Astrocytoma, the most common brain tumor in humans, typically progresses through stages of increasing malignancy to glioblastoma multiforme (GBM), an incurable, end-stage of the disease. Loss of genes that function normally to suppress cell proliferation (tumor suppressor genes) define critical steps in astrocytoma progression. The fact that deleted copies of chromosome 10 are frequently observed in GBM supports the hypothesis that one or more tumor suppressor genes located on chromosome 10 occupy crucial growth control checkpoints within the central nervous system. The long-range objective of the research program outlined here is to identify such a gene. Progress toward identifying candidate genes has been impeded by uncertainty regarding the precise chromosomal location of the suppressor locus. Deletion mapping in primary GBM tumors implicates the 10q24-10qter region as one possible site for a gene. A translocation breakpoint in a human GBM cell line, JBSA, suggests that the 10q22 region is another site. The central question now is what are the regions of 10q that contain genes capable of suppressing growth in glioblastoma cells? A functional assay is needed to test fragments of 10q for tumor cell growth suppression before molecular cloning strategies can be employed effectively to isolate candidate genes. In this research proposal, microcell fusion techniques will be used to transfer the 10q24-10qter and 10q11-10qter regions from a normal chromosome into JBSA glioblastoma cells to determine whether one or both regions suppress tumor cell growth. Tumor suppressing activity will then be tracked to a submicroscopic region of 10q using a radiation reduction strategy. In parallel with these functional assays for tumor suppression, deletion mapping in GBM patients will be continued using new chromosome 10 markers in order to define a region of chromosome 10 small enough for molecular cloning of candidate genes. Isolation of the GBM gene will advance our knowledge of cell growth control in the nervous system and may provide a target for gene therapy of astrocytomas in the future.

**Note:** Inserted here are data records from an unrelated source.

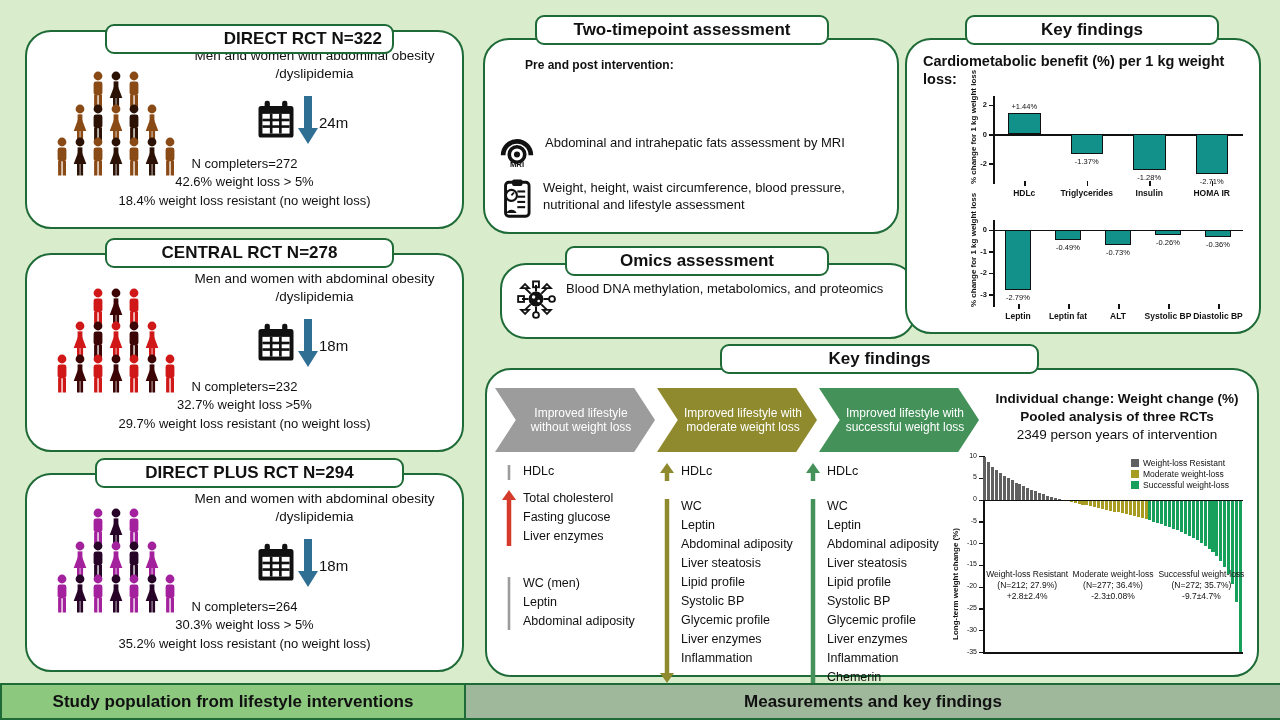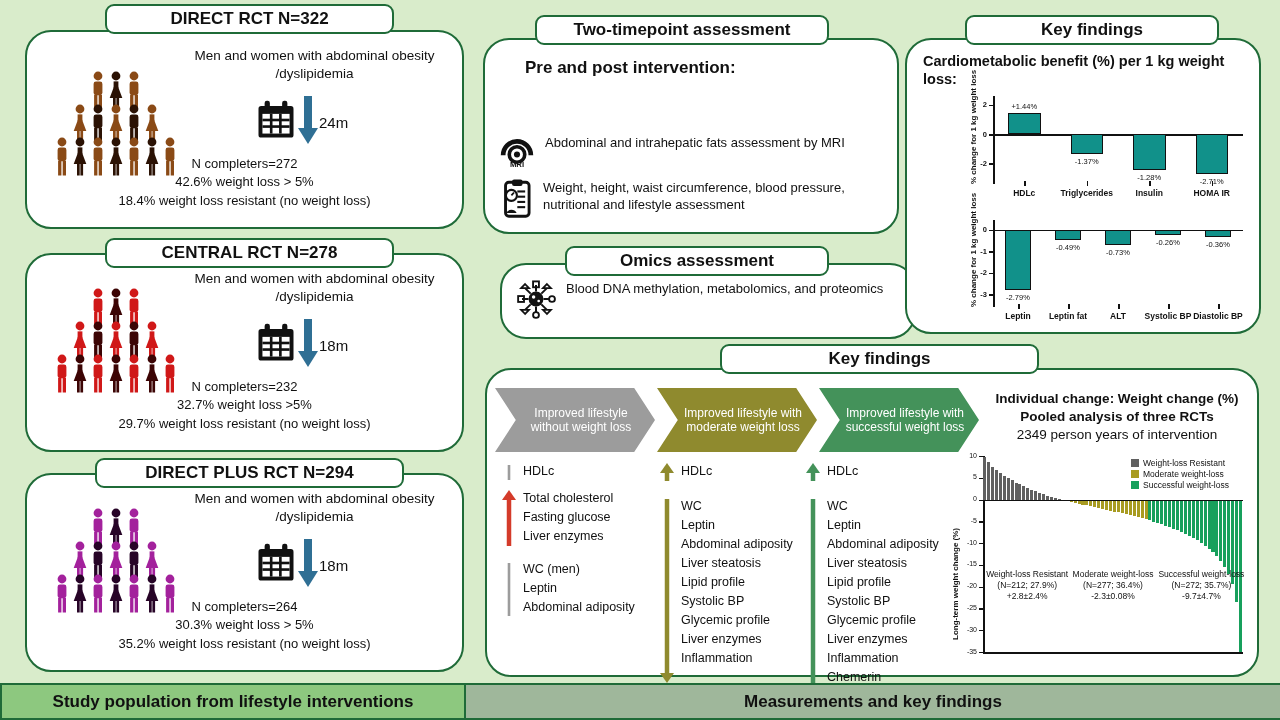--- a/index.html
+++ b/index.html
@@ -8,21 +8,21 @@
   .panel{position:absolute;background:#fff;border:2.5px solid #1f6b38;border-radius:26px;}
   .title-box{position:absolute;background:#fff;border:2.5px solid #1f6b38;border-radius:9px;
     display:flex;align-items:center;justify-content:center;font-size:17px;font-weight:600;
     z-index:6;height:24px;padding:1px 10px;white-space:nowrap;}
   .pop{position:absolute;text-align:center;font-size:13.5px;line-height:1.3;}
   .timeline{position:absolute;display:flex;align-items:center;gap:0;}
   .timeline .dur{font-size:15px;}
   .stats{position:absolute;text-align:center;font-size:13px;line-height:1.42;width:100%;}
   .people{position:absolute;}
   .people .prow{display:flex;justify-content:center;margin-top:-7px;}
-  .tp-head{position:absolute;font-weight:bold;font-size:17px;}
+  .tp-head{position:absolute;font-weight:bold;font-size:12px;}
   .tp-row{position:absolute;display:flex;align-items:flex-start;gap:10px;}
   .tp-row .txt{font-size:13px;line-height:1.3;padding-top:2px;}
   .kf-heading{position:absolute;font-weight:bold;font-size:14.5px;line-height:1.25;}
   .chart{position:absolute;}
   .chev-row{position:absolute;display:flex;gap:2px;justify-content:flex-end;}
   .chevron{height:64px;display:flex;align-items:center;justify-content:center;text-align:center;
     color:#fff;font-size:12px;line-height:1.18;padding:0 14px 0 26px;box-sizing:border-box;
     clip-path:polygon(0 0,87% 0,100% 50%,87% 100%,0 100%,13% 50%);}
   .kf-col{position:absolute;}
   .kf-group{display:flex;align-items:flex-start;}
@@ -175,21 +175,21 @@
   <polygon points="1,34 21,34 11,50" fill="#2f6f94"></polygon>
           </svg></span>
       <span class="dur">24m</span>
     </div>
     <div class="stats" style="top:123px;">
       <div>N completers=272</div>
       <div>42.6% weight loss &gt; 5%</div>
       <div>18.4% weight loss resistant (no weight loss)</div>
     </div>
   </section>
-  <div class="title-box" style="left:105px;top:4px;width:265px;">
+  <div class="title-box" style="left:105px;top:24px;width:265px;justify-content:flex-end;">
       <span>DIRECT RCT N=322</span>
     </div>
 
   <section class="panel" style="left:25px;top:253px;width:435px;height:195px;">
     <div class="people" style="left:22px;top:40px;width:134px;">
         <div class="prow">
           <svg width="18" height="40" viewBox="0 0 18 40">
             <circle cx="9" cy="5" r="4.4" fill="#d01818"></circle>
             <rect x="4.6" y="10.6" width="8.8" height="13.6" rx="2.4" fill="#d01818"></rect>
             <rect x="5.1" y="24" width="3.3" height="14.5" fill="#d01818"></rect>
@@ -610,21 +610,21 @@
     <div id="kf-cols">
         <div class="kf-col" style="left: 14px; top: 92px;">
           <div class="kf-group" style="margin-bottom: 6px;">
             <svg width="16" height="21" viewBox="0 0 16 21" style="flex:none;margin-right:6px;">
               <line x1="8" y1="3" x2="8" y2="18" stroke="#9c9c9c" stroke-width="2.6"></line>
             </svg>
             <div class="kf-items">
               <div>HDLc</div>
             </div>
           </div>
-          <div class="kf-group" style="margin-bottom: 12px;">
+          <div class="kf-group" style="margin-bottom: 26px;">
             <svg width="16" height="59" viewBox="0 0 16 59" style="flex:none;margin-right:6px;">
               <polygon points="8,1 15,11 1,11" fill="#d43b2a"></polygon>
              <line x1="8" y1="10" x2="8" y2="57" stroke="#d43b2a" stroke-width="4.5"></line>
             </svg>
             <div class="kf-items">
               <div>Total cholesterol</div>
               <div>Fasting glucose</div>
               <div>Liver enzymes</div>
             </div>
           </div>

星形细胞瘤是人类最常见的脑肿瘤，通过恶性程度增加到多形性胶质母细胞瘤（GBM）的阶段，无法治愈的晚期疾病功能基因的丧失通常抑制细胞增殖（肿瘤抑制基因）定义为星形细胞瘤进展的关键步骤。删除的副本在GBM中经常观察到10号染色体的突变支持了这一假设位于10号染色体上的一个或多个肿瘤抑制基因中枢神经系统内重要的生长控制检查点。的这里概述的研究计划的长期目标是确定这样的基因。鉴定候选基因的进展受到阻碍由于不确定性的精确染色体定位的抑制基因座原发性胶质母细胞瘤的缺失图谱提示 10 q24 - 10 qter区域作为基因的一个可能位点。易位人GBM细胞系JBSA中的断裂点表明，10 q22区域是另一个网站。现在的核心问题是10 q的区域是什么含有能够抑制胶质母细胞瘤细胞生长的基因需要一种功能测定来检测肿瘤细胞10 q片段在采用分子克隆策略之前抑制生长有效地分离候选基因。在这项研究计划中，微细胞融合技术将用于转移10 q24 - 10 qter，正常染色体10 q11 - 10 qter区域进入JBSA胶质母细胞瘤细胞以确定是否一个或两个区域抑制肿瘤细胞生长。然后将肿瘤抑制活性追踪到亚显微区域 10 Q的辐射减少策略。与此同时，用于肿瘤抑制的功能测定，GBM患者中的缺失定位将继续使用新的染色体10标记，以确定一个 10号染色体的区域足够小，可以进行候选基因的分子克隆基因. GBM基因的分离将促进我们对细胞增殖的认识。神经系统中的生长控制，并可能为基因治疗提供靶点。星形细胞瘤的治疗。